(Dataset items)
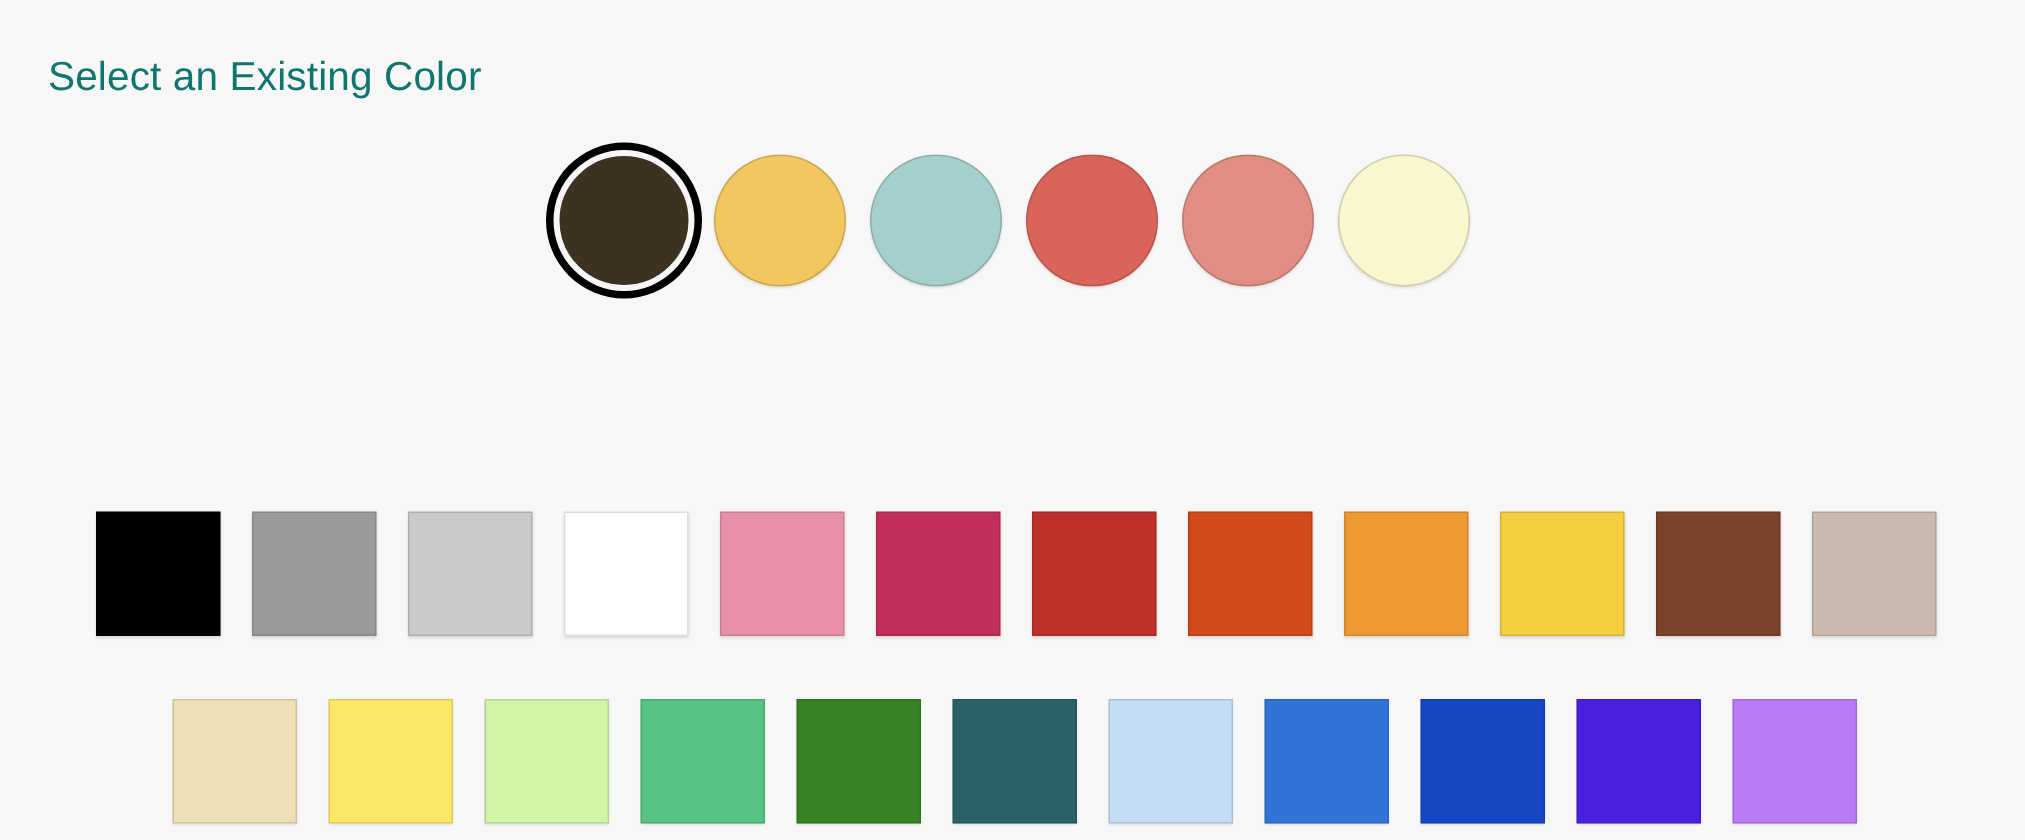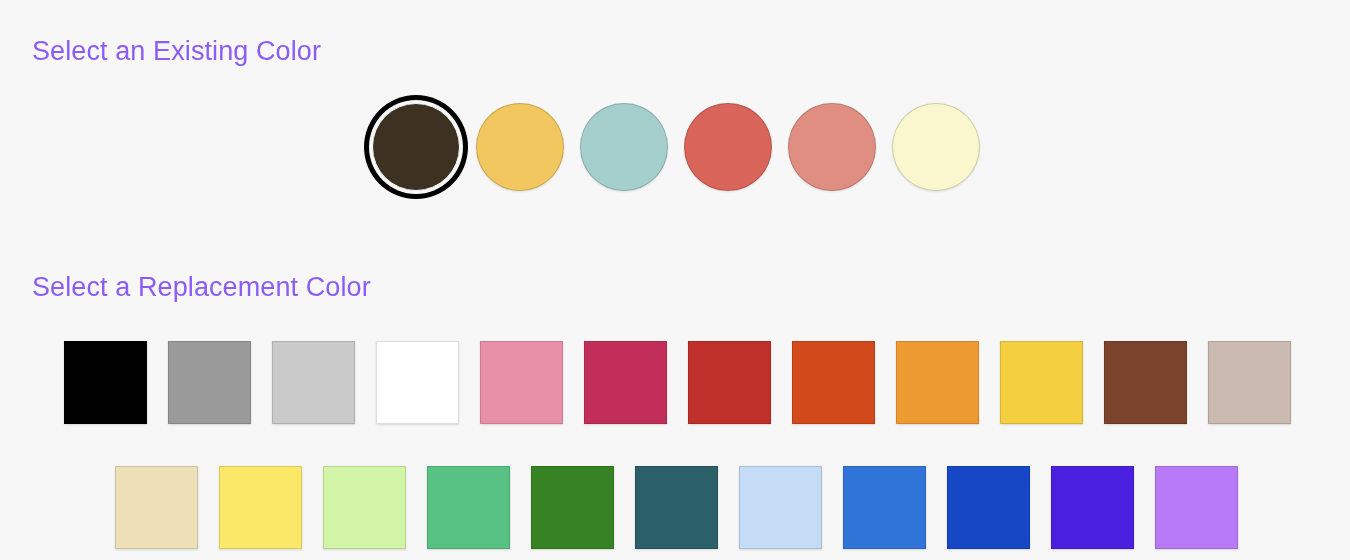--- a/index.html
+++ b/index.html
@@ -21,21 +21,21 @@
     position: relative;
     width: 1350px;
     height: 560px;
   }
 
   .section-heading {
     position: absolute;
     left: 32px;
     font-size: 27px;
     font-weight: 400;
-    color: #8b5cf6;
+    color: #0f766e;
     letter-spacing: 0.1px;
     white-space: nowrap;
   }
 
   #heading-existing { top: 14px; }
   #heading-replacement { top: 250px; }
 
   
   .circle-row {
     position: absolute;
@@ -101,21 +101,20 @@
 
   <div class="circle-row">
       <div class="circle-swatch selected" style="background: rgb(61, 49, 34);"></div>
       <div class="circle-swatch" style="background: rgb(242, 199, 95);"></div>
       <div class="circle-swatch" style="background: rgb(165, 207, 204);"></div>
       <div class="circle-swatch" style="background: rgb(217, 100, 89);"></div>
       <div class="circle-swatch" style="background: rgb(224, 142, 130);"></div>
       <div class="circle-swatch" style="background: rgb(250, 246, 205);"></div>
     </div>
 
-  <h2 class="section-heading" id="heading-replacement">Select a Replacement Color</h2>
 
   <div class="square-row" id="square-row-1">
       <div class="square-swatch" style="background: rgb(0, 0, 0);"></div>
       <div class="square-swatch" style="background: rgb(154, 154, 154);"></div>
       <div class="square-swatch" style="background: rgb(202, 202, 202);"></div>
       <div class="square-swatch" style="background: rgb(255, 255, 255);"></div>
       <div class="square-swatch" style="background: rgb(232, 144, 168);"></div>
       <div class="square-swatch" style="background: rgb(194, 46, 90);"></div>
       <div class="square-swatch" style="background: rgb(192, 48, 43);"></div>
       <div class="square-swatch" style="background: rgb(210, 73, 28);"></div>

What you have to do: Search the data for the string "circle" and copy out every line where it is found.

Task answer:
   .circle-row {
   <div class="circle-row">
       <div class="circle-swatch selected" style="background: rgb(61, 49, 34);"></div>
       <div class="circle-swatch" style="background: rgb(242, 199, 95);"></div>
       <div class="circle-swatch" style="background: rgb(165, 207, 204);"></div>
       <div class="circle-swatch" style="background: rgb(217, 100, 89);"></div>
       <div class="circle-swatch" style="background: rgb(224, 142, 130);"></div>
       <div class="circle-swatch" style="background: rgb(250, 246, 205);"></div>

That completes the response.